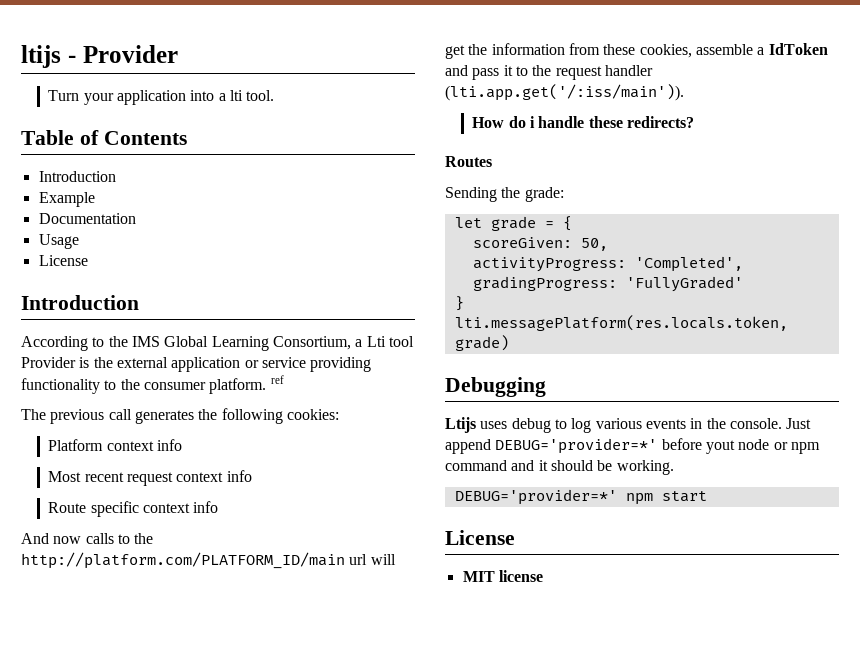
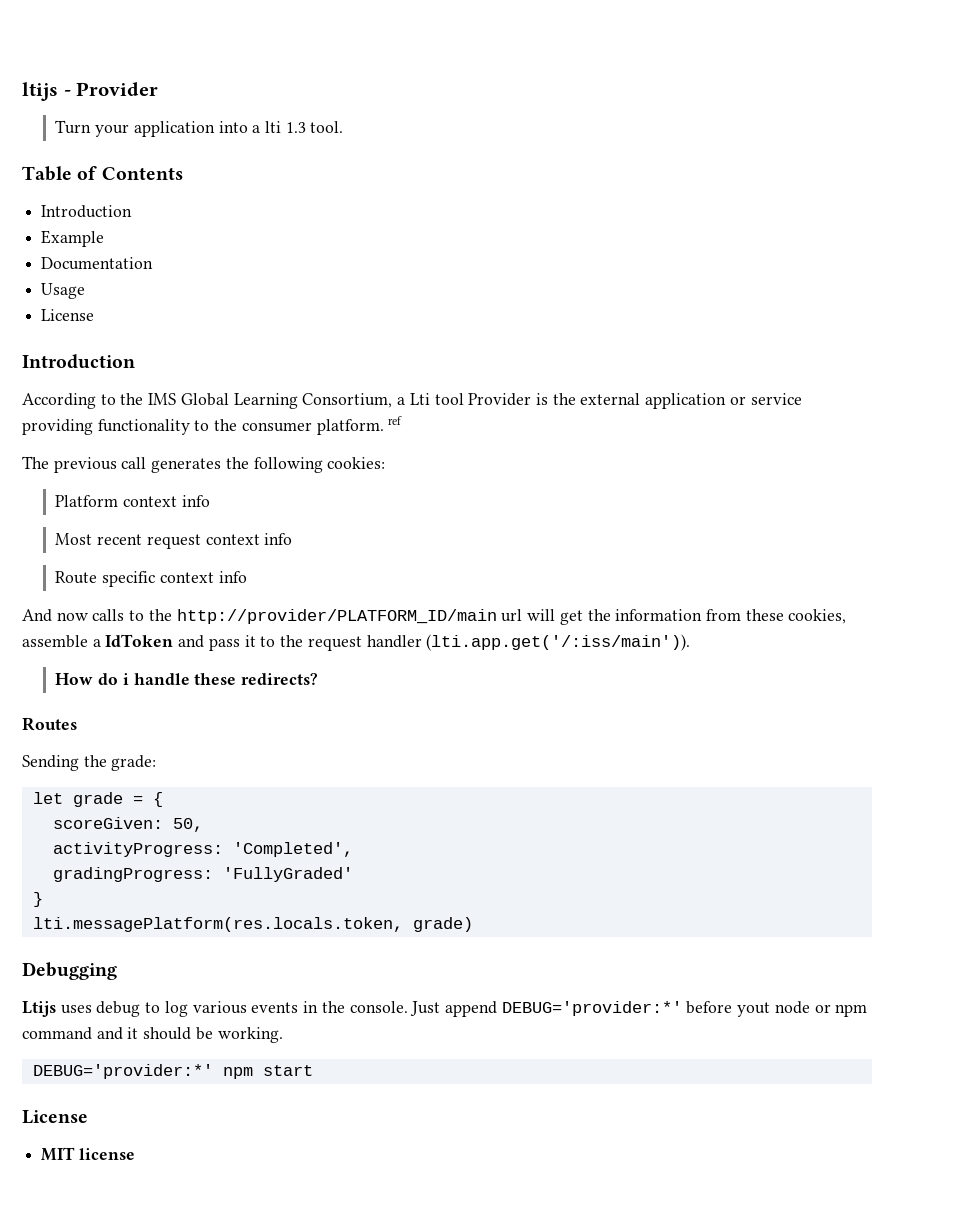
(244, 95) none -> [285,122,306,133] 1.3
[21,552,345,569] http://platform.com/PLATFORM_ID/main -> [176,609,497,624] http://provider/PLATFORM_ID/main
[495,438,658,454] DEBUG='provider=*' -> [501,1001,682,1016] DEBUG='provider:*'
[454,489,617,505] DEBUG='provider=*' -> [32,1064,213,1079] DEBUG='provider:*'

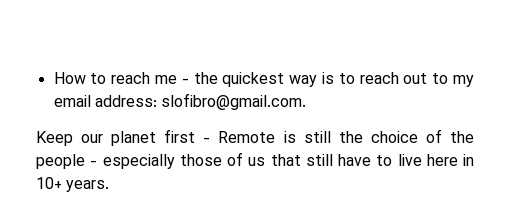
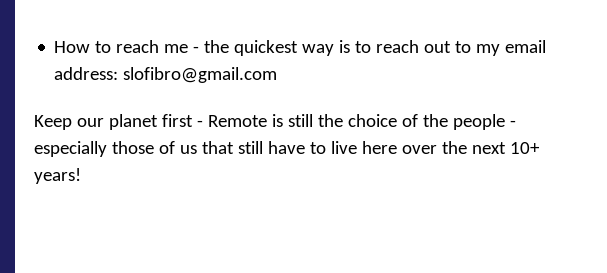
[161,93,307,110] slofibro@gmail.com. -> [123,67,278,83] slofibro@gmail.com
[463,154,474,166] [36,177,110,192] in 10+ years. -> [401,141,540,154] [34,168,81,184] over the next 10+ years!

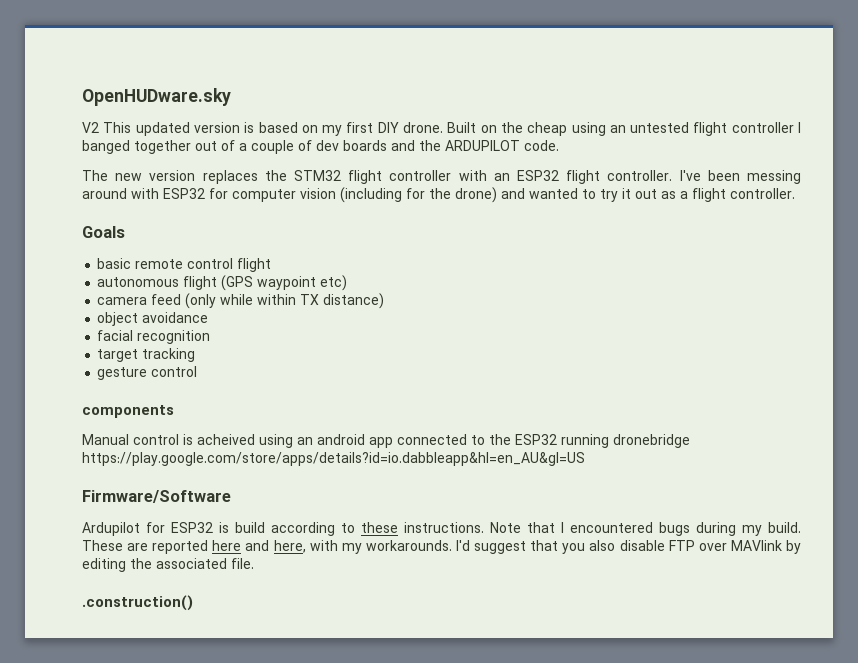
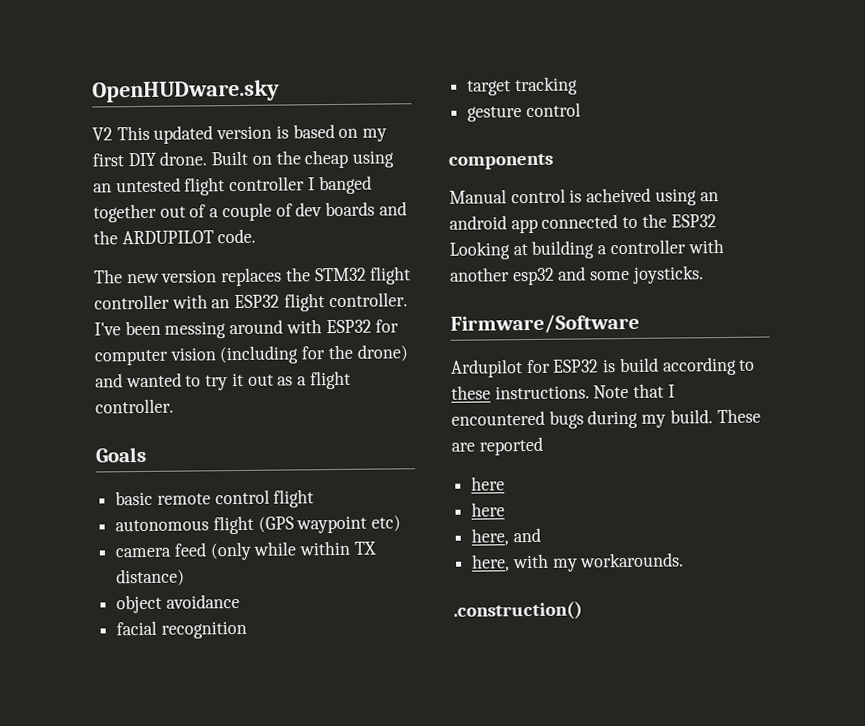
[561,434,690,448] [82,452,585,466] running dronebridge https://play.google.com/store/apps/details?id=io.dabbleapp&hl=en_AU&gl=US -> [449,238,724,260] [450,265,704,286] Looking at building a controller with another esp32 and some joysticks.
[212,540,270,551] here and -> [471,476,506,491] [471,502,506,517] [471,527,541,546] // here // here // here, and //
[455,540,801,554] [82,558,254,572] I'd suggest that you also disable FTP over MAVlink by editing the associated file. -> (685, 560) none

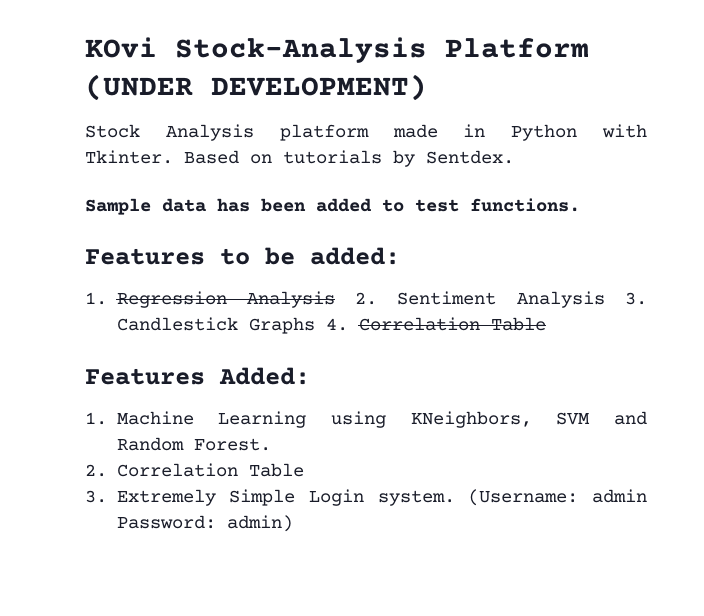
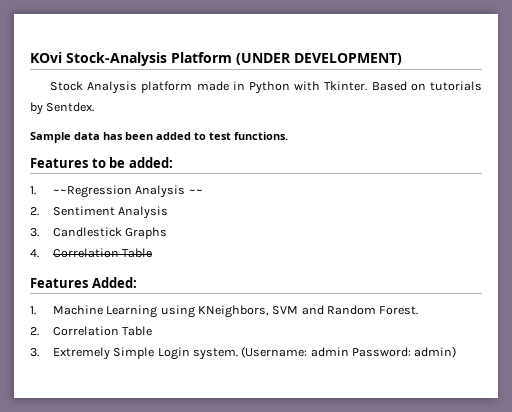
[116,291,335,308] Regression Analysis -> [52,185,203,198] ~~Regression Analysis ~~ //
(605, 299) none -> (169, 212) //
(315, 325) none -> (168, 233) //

- - - - - - -

_Instructions for the task_
Count all lines of the data that include "over". The answer is the number alone.

_Answer box_
2